■ Supplied data ■
----

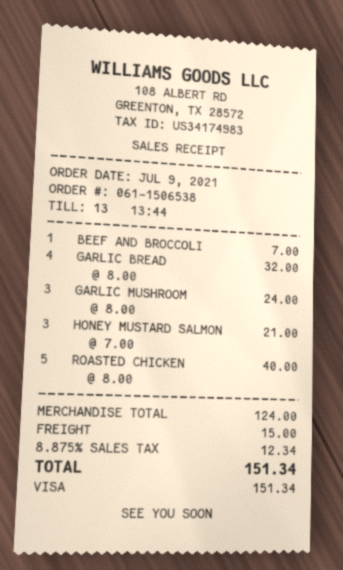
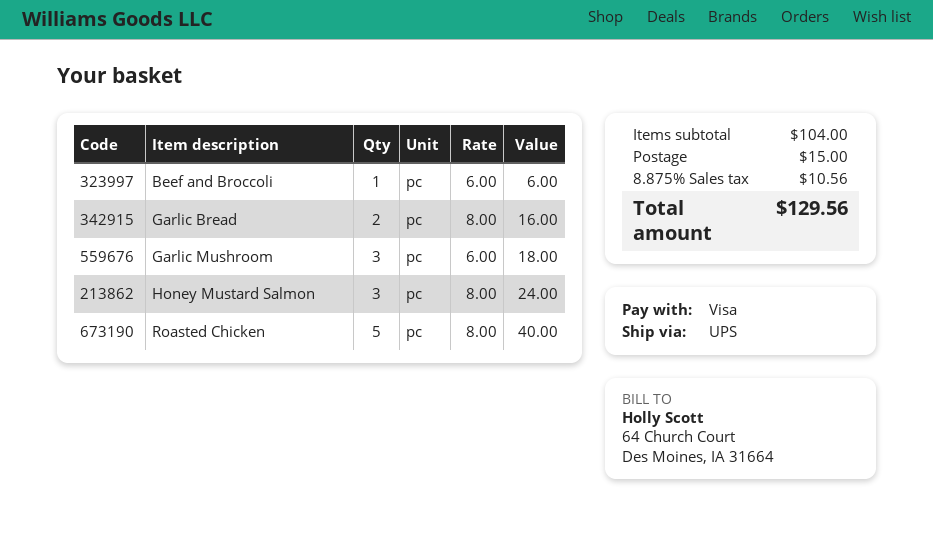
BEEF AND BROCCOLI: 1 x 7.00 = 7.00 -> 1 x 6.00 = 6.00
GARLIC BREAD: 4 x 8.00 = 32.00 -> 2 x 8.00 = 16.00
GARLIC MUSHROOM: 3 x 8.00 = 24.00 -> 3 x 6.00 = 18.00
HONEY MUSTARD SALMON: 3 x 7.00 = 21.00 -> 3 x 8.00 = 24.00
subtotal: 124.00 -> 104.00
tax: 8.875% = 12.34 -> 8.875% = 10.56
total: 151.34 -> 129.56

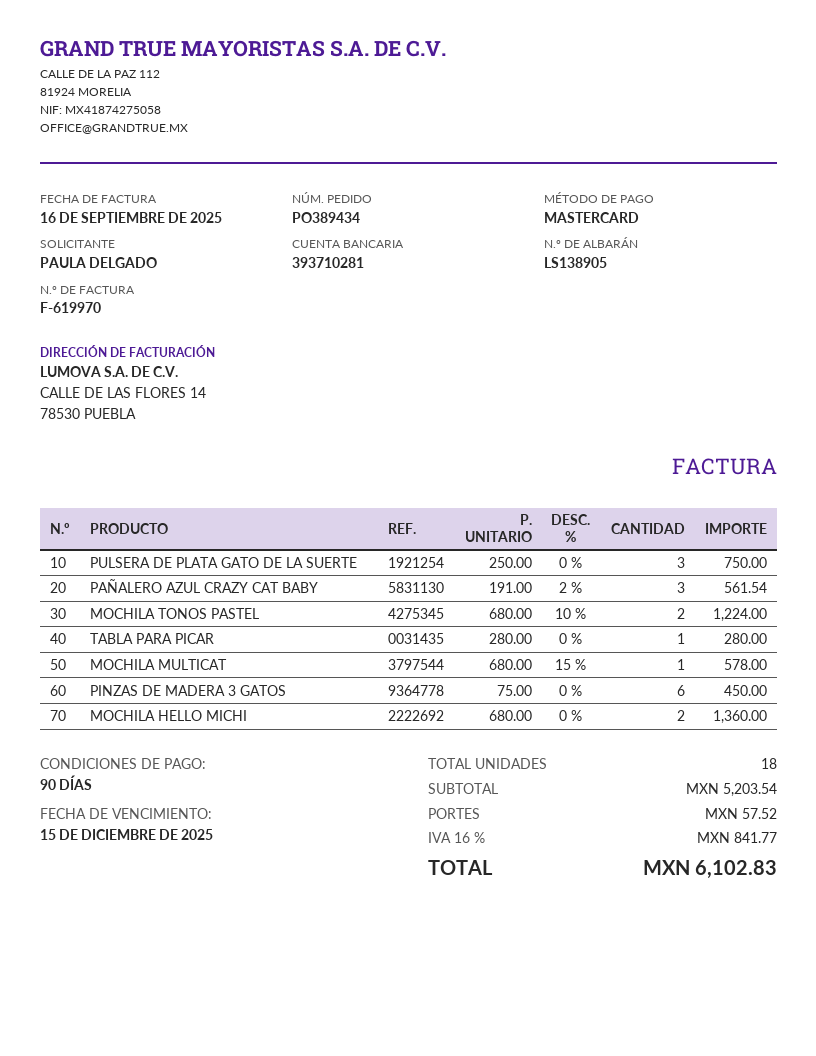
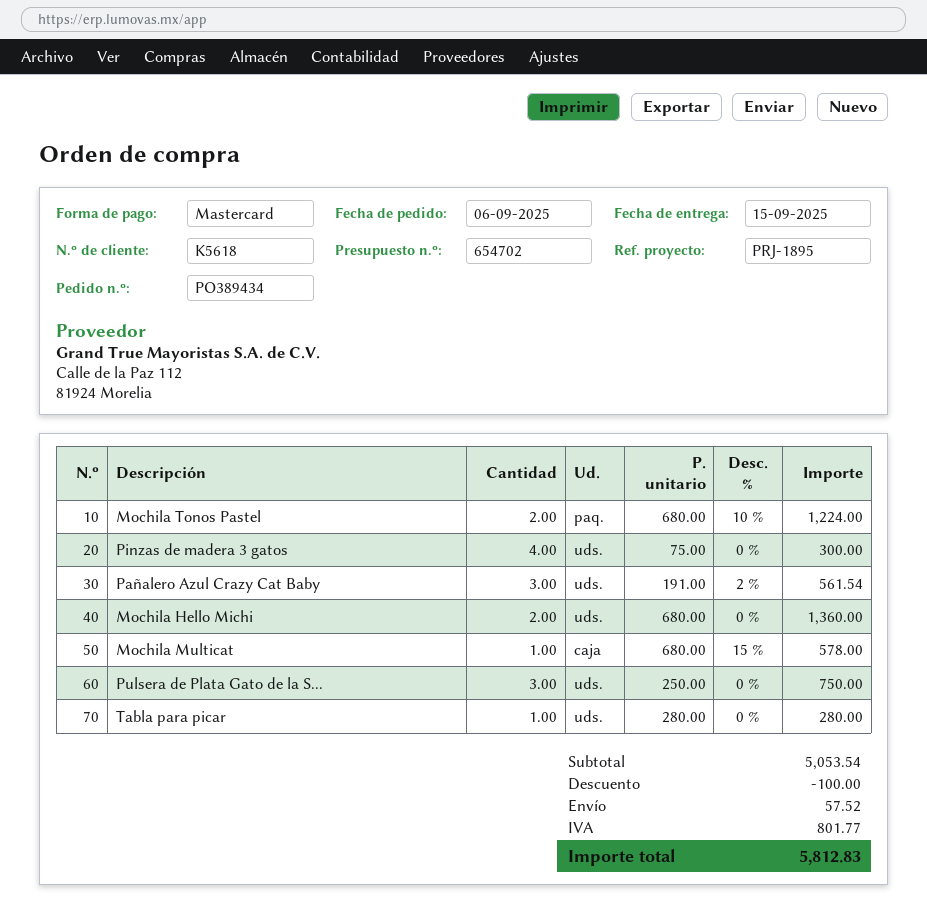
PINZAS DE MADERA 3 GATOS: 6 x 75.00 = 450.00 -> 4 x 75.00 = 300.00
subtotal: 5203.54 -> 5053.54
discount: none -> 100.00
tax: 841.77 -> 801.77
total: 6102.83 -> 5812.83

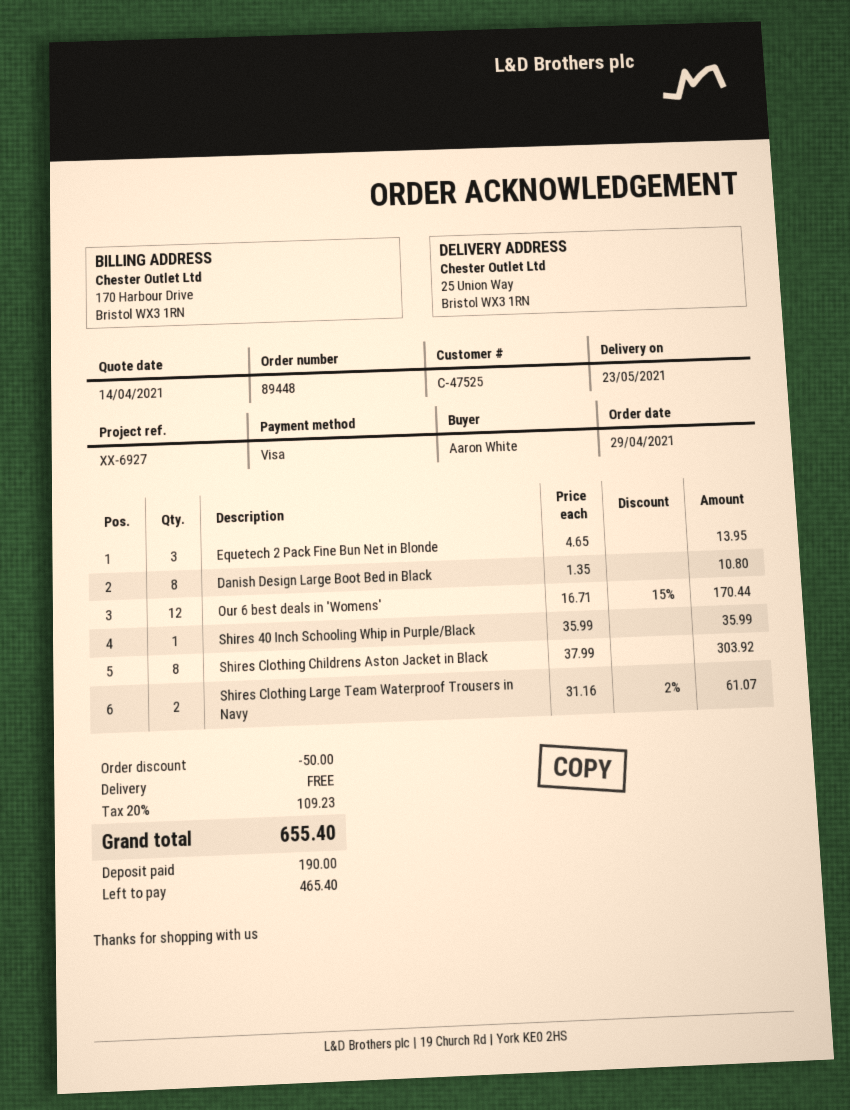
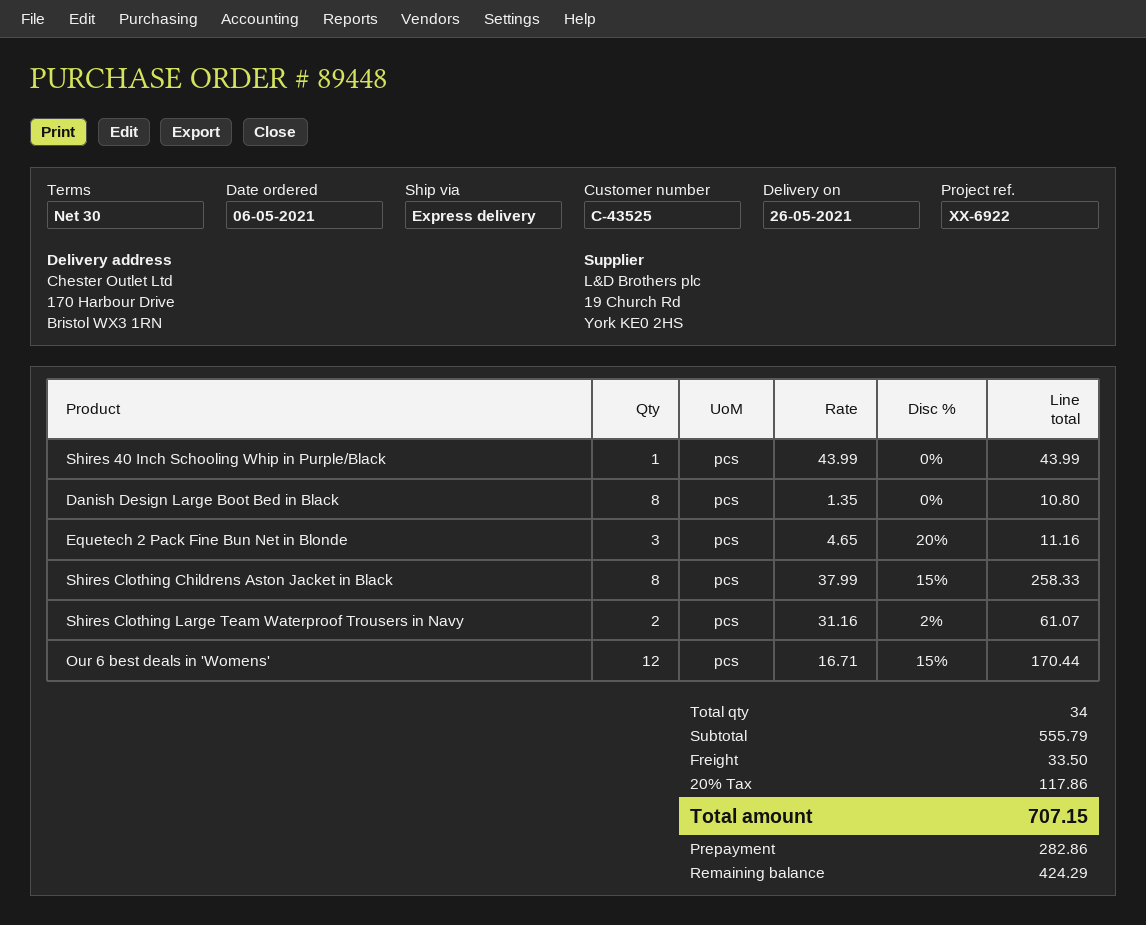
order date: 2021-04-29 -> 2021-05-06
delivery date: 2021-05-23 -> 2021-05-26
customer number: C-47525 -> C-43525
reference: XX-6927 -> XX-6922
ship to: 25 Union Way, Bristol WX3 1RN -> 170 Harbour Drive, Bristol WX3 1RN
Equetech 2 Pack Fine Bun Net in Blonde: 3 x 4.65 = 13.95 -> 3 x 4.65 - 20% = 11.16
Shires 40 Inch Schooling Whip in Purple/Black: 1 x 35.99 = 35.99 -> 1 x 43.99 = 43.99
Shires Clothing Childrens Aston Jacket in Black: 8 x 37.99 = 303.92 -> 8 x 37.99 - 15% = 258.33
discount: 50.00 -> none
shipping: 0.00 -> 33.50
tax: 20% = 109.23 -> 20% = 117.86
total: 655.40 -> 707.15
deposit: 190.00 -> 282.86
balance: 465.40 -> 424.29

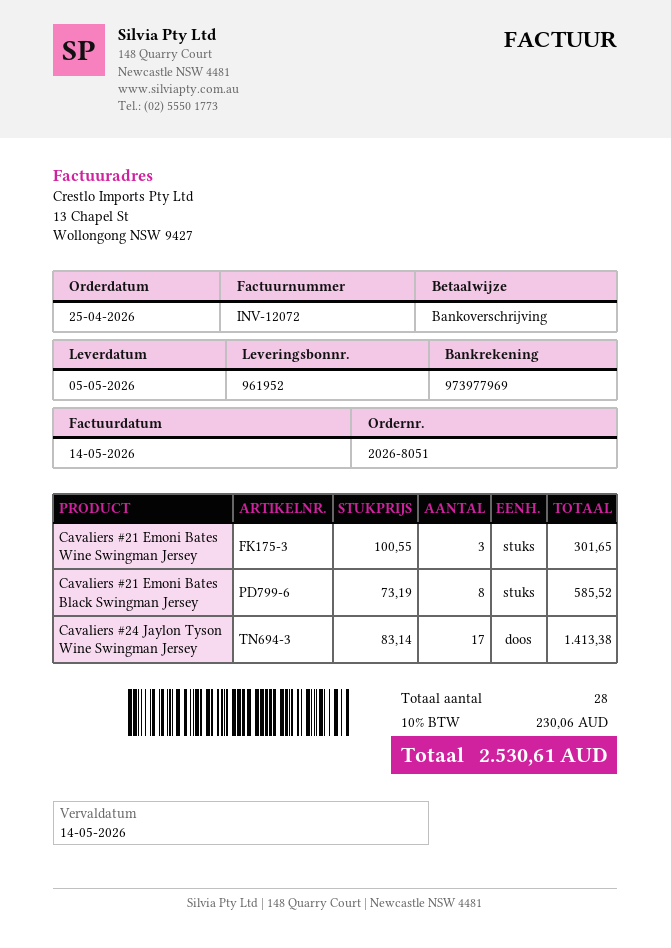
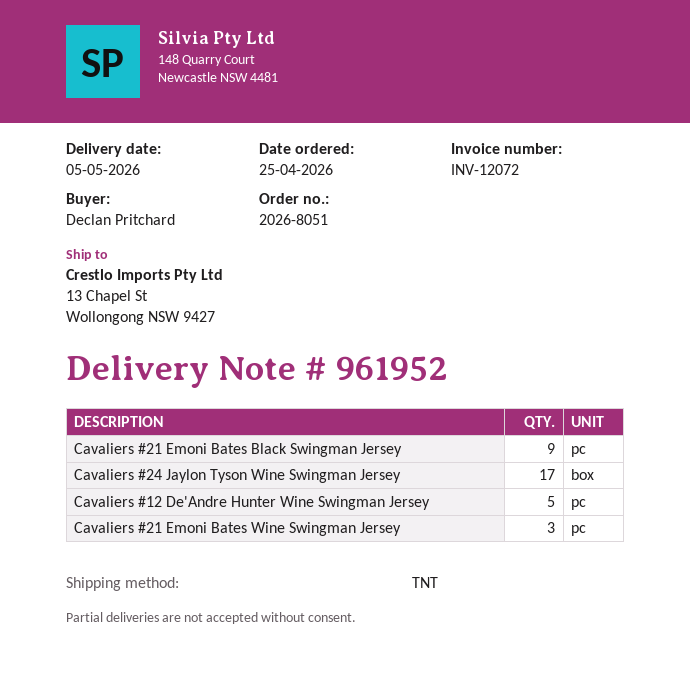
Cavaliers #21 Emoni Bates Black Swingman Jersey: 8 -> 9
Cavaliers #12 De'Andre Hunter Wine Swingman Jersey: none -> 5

----

■ What needs to be done ■
Copy each line from the entries above that has the word "date" in it.

■ Answer to the problem ■
order date: 2021-04-29 -> 2021-05-06
delivery date: 2021-05-23 -> 2021-05-26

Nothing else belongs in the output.